How to deal with harassment from landlords or agents
What counts as harassment
Harassment is defined in the Protection from Eviction Act 1977.
It can include any action likely to interfere with your peace and comfort in your home.
It's a criminal offence if a landlord or agent knows or believes that their behaviour is likely to make you either:
give up your tenancy rights
leave the property before you have to by law
It can count as harassment if someone else acts on behalf of the landlord.

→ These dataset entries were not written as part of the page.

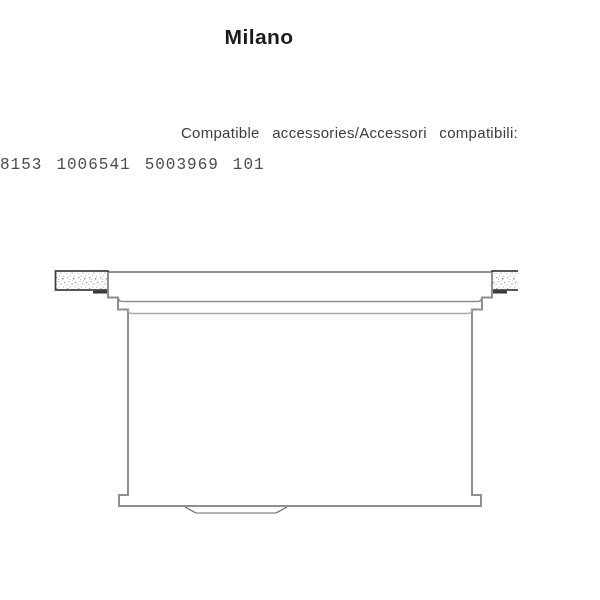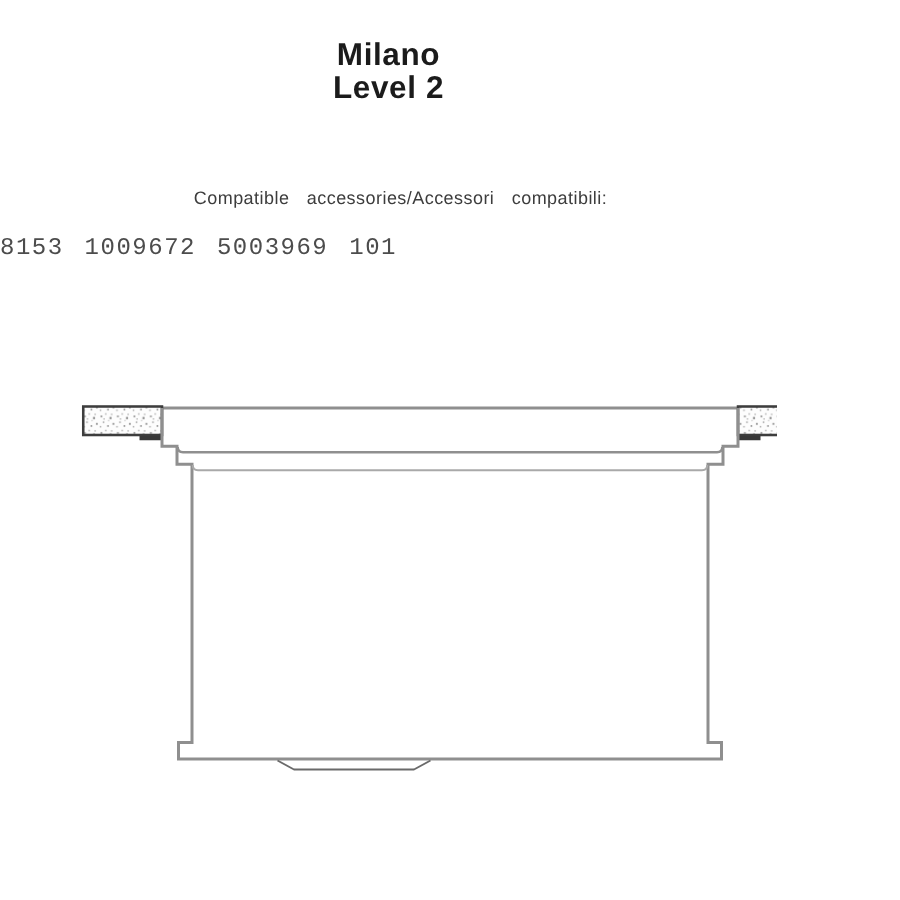"Level 2" div { html: <div>Level 2</div> -> none }
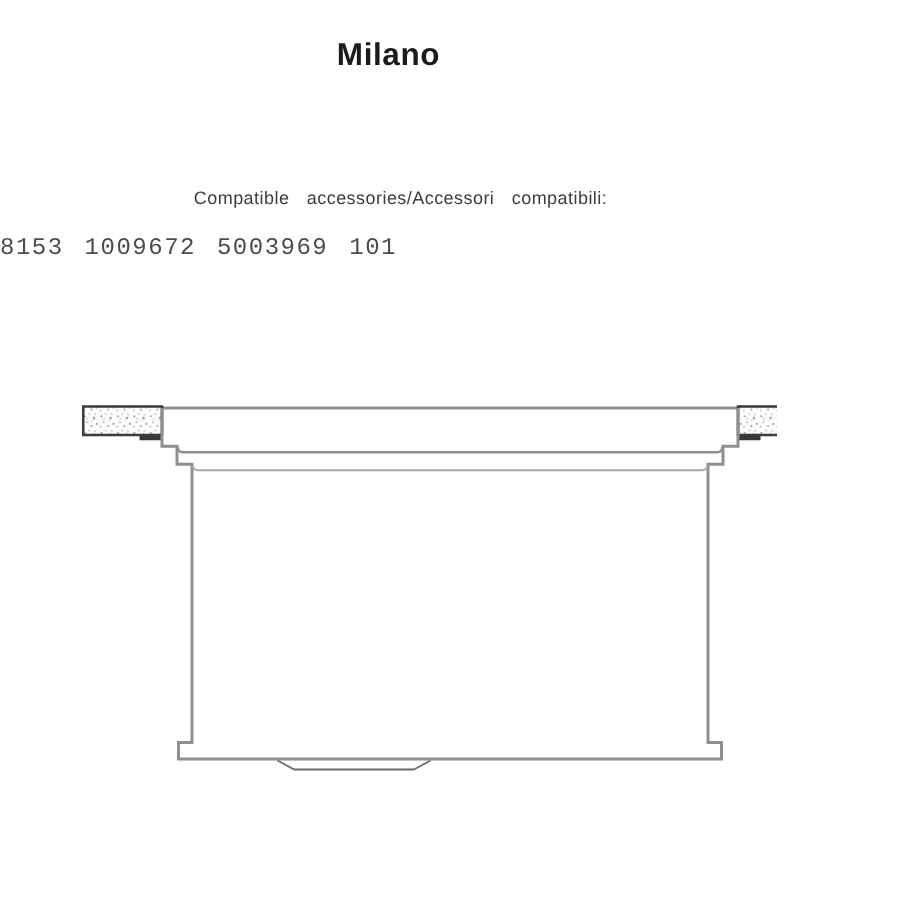"Compatible accessories/Accessori" .compat-heading { font-size: 12px -> 15px; text-align: center -> right }
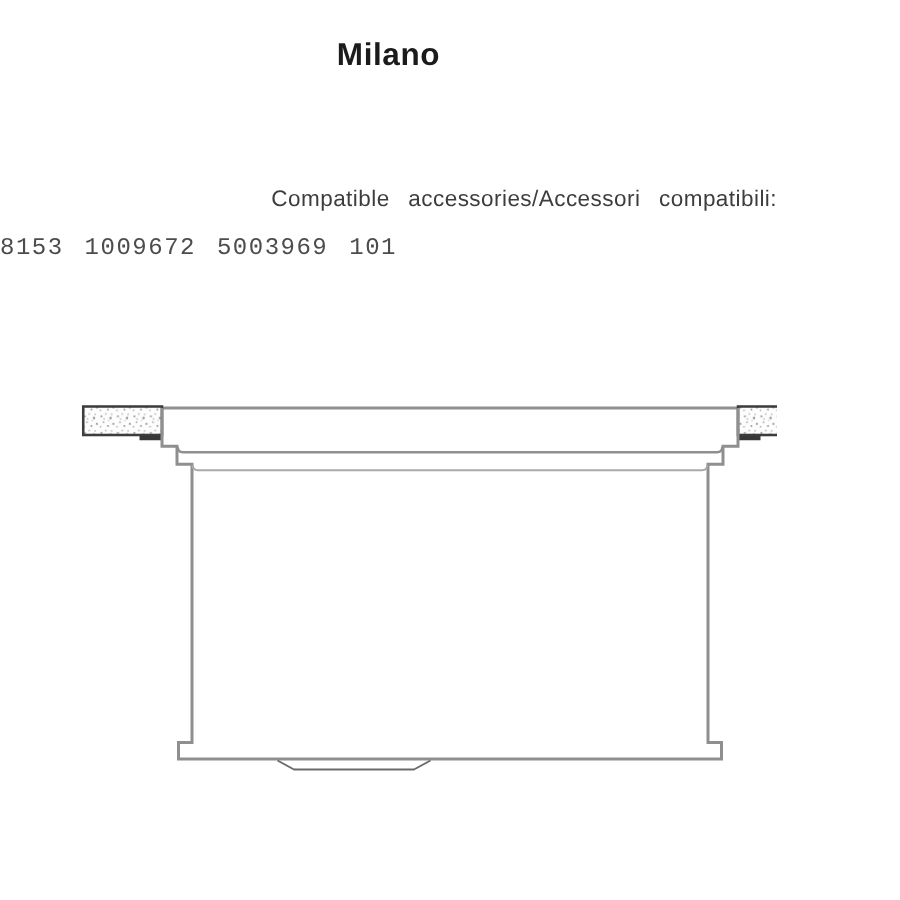"9672" span { text: 9672 -> 6541 }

Tenants and most other occupiers including property guardians or renters with licence agreements are covered by this law.
Examples of harassment
Types of behaviour that could count as harassment include:
threatening to change the locks
opening or withholding your post
entering your home without permission
removing or interfering with your belongings
violent or intimidating language or behaviour
persistently cutting off gas, water or electricity
demands for money that you don't owe or can't pay
pressure to move out before your tenancy ends legally
Discrimination, harassment or victimisation because of your disability, race, ethnicity, religion, sex, gender identity or sexual orientation also breaches the Equality Act.
Harassment if you owe rent
Rent arrears do not give a legal excuse for landlords to harass tenants.
It's acceptable and reasonable for your landlord or agent to contact you about missed payments or increasing arrears.
But they must not pressure you with threats of illegal eviction.
They should not regularly turn up at your home demanding money, especially if you've made it clear that you can't pay at the moment.
Problems towards the end of the tenancy
Sometimes problems start or get worse if you or the landlord take steps to end the tenancy.
For example, you might have disagreements about:
if a notice is legal
getting repairs done
access to the property
when you intend to leave
unpaid rent or your deposit
Disputes over things like this won't always be harassment. For example, it may depend on how the landlord communicates with you about these issues.
It's important to understand your basic tenancy rights. Your rights only end if you choose to leave, or if you're evicted by court bailiffs.